The A2B camp is sympathetic to the frustration of investors who are tired of waiting for a share price re-rating that hasn’t arrived, despite A2B looking like a bargain; with a market value of $160 million and $80 million of property on its books, A2B’s operating business is effectively being valued by the market at just $80 million, or two times pre-pandemic EBITDA.

Insiders defend the SME payments push as a sensible way to recycle the technology and capabilities designed for the taxi sector into a broader customer base, while spending on functions like a sales force can be ramped up and down as the business grows. Big licks of shareholder capital are not required for this growth option, contrary to the fears of some investors.

A bit more patience is required, the A2B camp says, as the company emerges from a difficult five years, when it has still managed to pay $187 million in dividends.

‘An insult to shareholders’

But Investors Mutual and Sandon don’t feel the board and management are as aligned to the prospect of a waiting game as shareholders are.

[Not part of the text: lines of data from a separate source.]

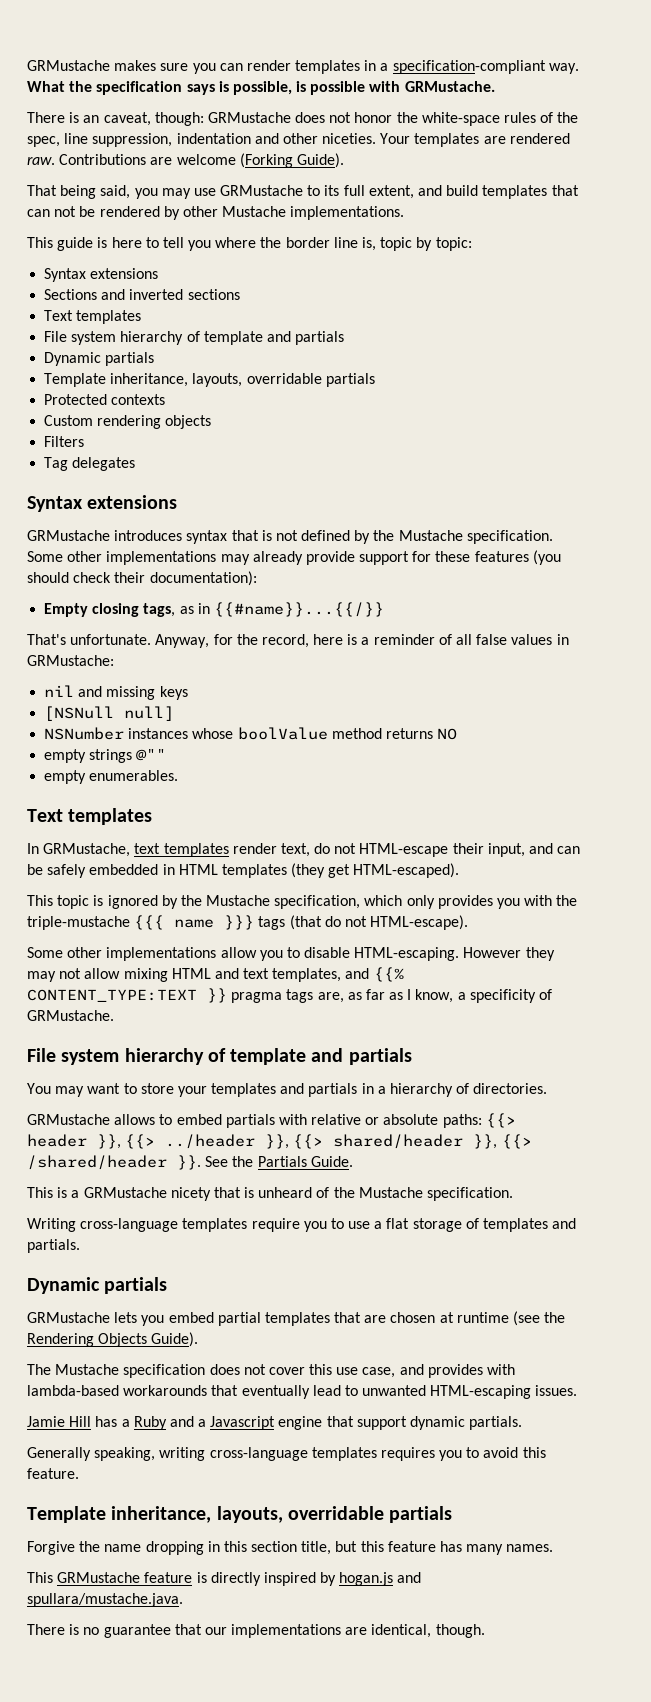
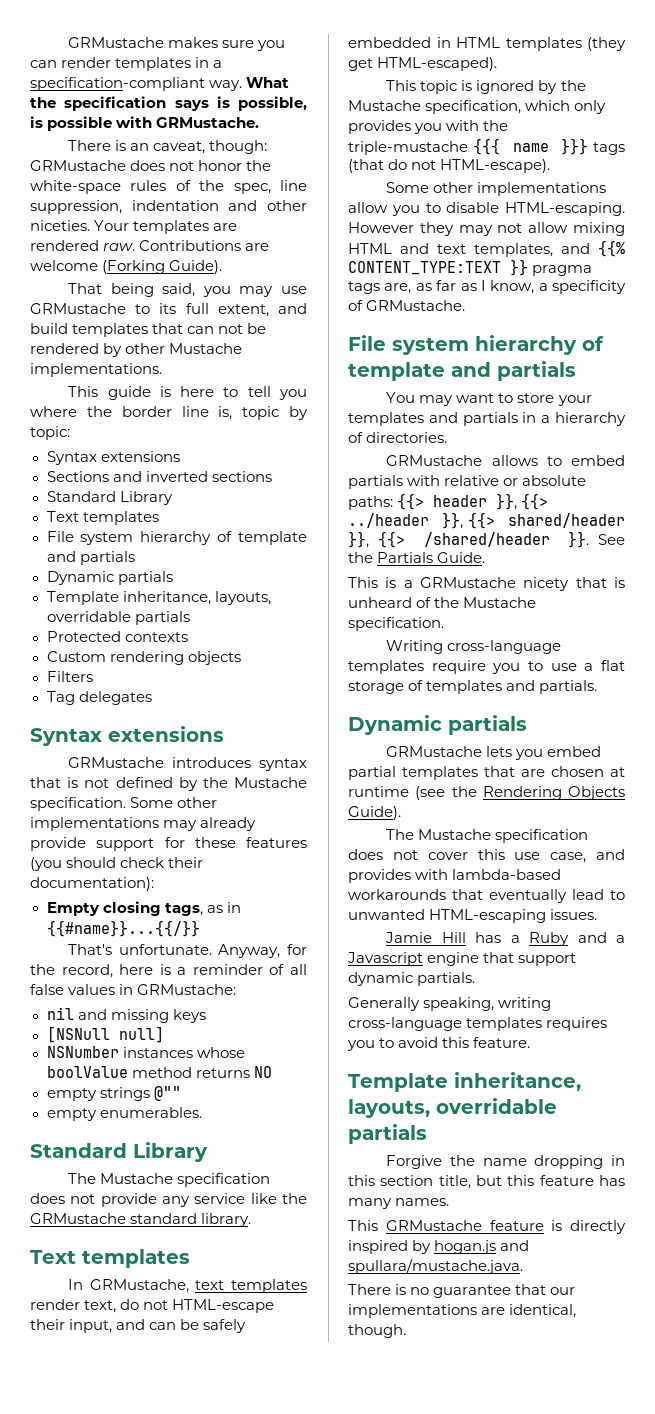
(240, 294) none -> [46,491,173,505] // Standard Library
(179, 775) none -> [30,1142,208,1162] [68,1173,271,1187] [30,1193,307,1207] [30,1213,252,1227] // Standard Library // The Mustache specification does not provide any service like the GRMustache standard library.

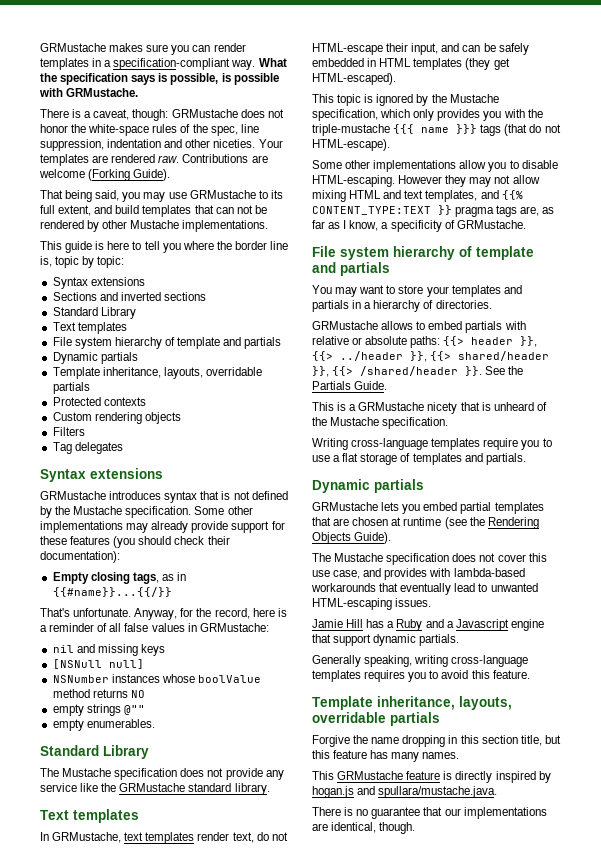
[130,143,150,151] an -> [84,111,92,118] a

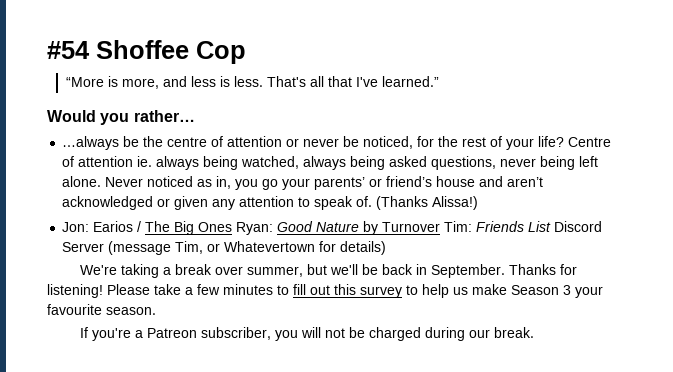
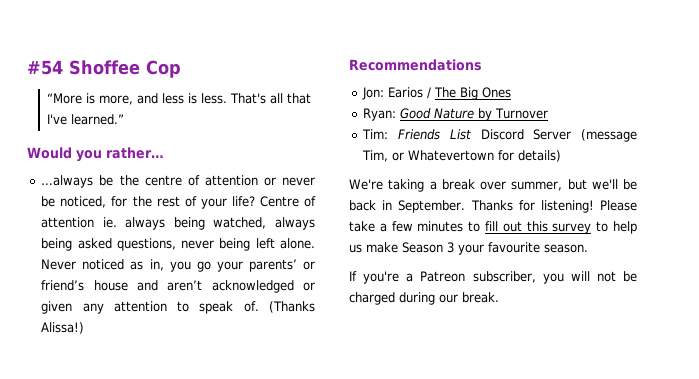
(479, 203) none -> [349,59,482,71] // Recommendations
(233, 227) none -> (512, 92) //
(441, 227) none -> (549, 113) //

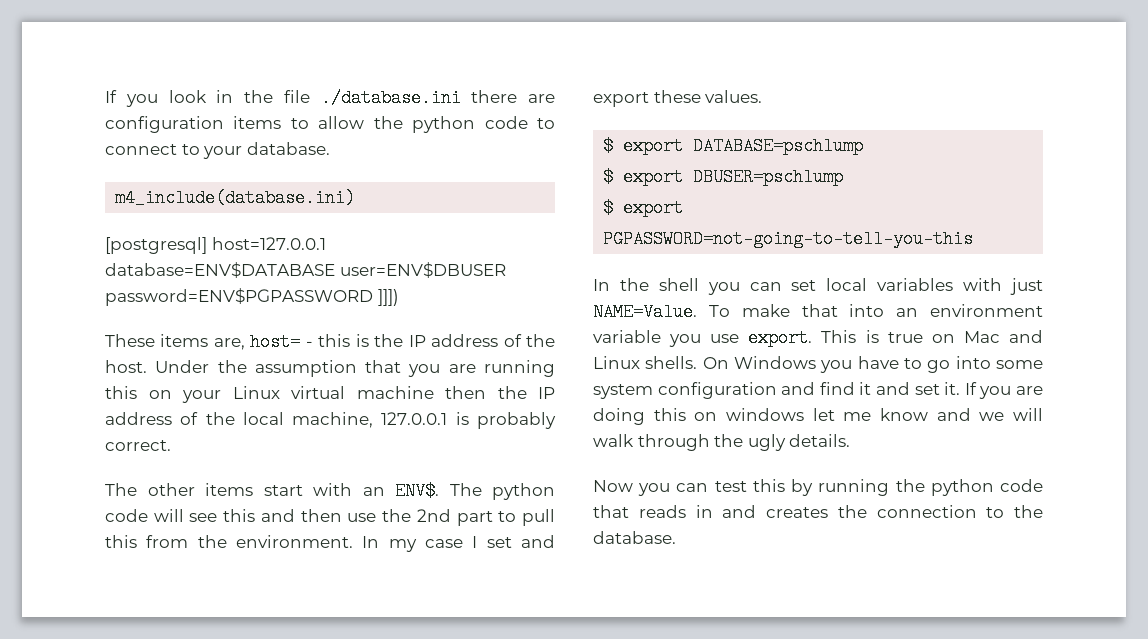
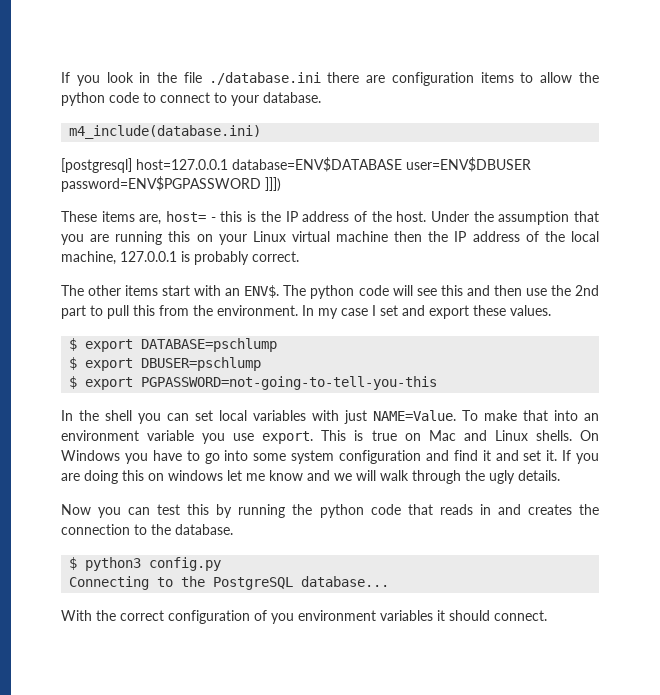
(676, 537) none -> [69,557,222,571] [69,576,390,590] [61,610,547,624] // $ python3 config.py // Connecting to the PostgreSQL database... // With the correct configuration of you environment variables it should connect.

Skelton’s pay is a nagging issue. Radzyminski’s letter says the CEO’s annual total pay doubled between his appointment in 2014 and June 2019, but the group’s profits fell 68 per cent and the shares fell 56 per cent over the same period. Skelton’s salary has fallen 5.5 per cent from that 2019 peak, but the stock is down just under 25 per cent.

The long-term incentives attached to the proposed grant of performance rights from Skelton appear to have rubbed salt into the wound, with the hurdle rate set at just 4 per cent compound annual growth in absolute total shareholder returns. Radzyminski says it is “far from challenging and is an insult to shareholders who have seen a significant erosion in the value of their shares over many years”.

Whittaker is also not impressed at the fact the board owns only a small number of shares. Oneile has just 91,968 shares, while Skelton owns less than $90,000 worth, despite being paid $10 million since 2011.

“There’s just a lack of alignment – a lack of transparency and a lack of alignment,” Whittaker says.

Sandon and Investors Mutual believe other disappointed shareholders will use Thursday’s AGM to send a message to Oneile and the board. The question, of course, is how many.

For its part, A2B is clearly alive to the frustrations of its investors and would dearly love to see the stock re-rate as the Australian economy gets back to full mobility. The smoke signals from inside the camp suggest the board and management are prepared to provide more detail on the plans to unlock the value that both the company and dissident shareholders see.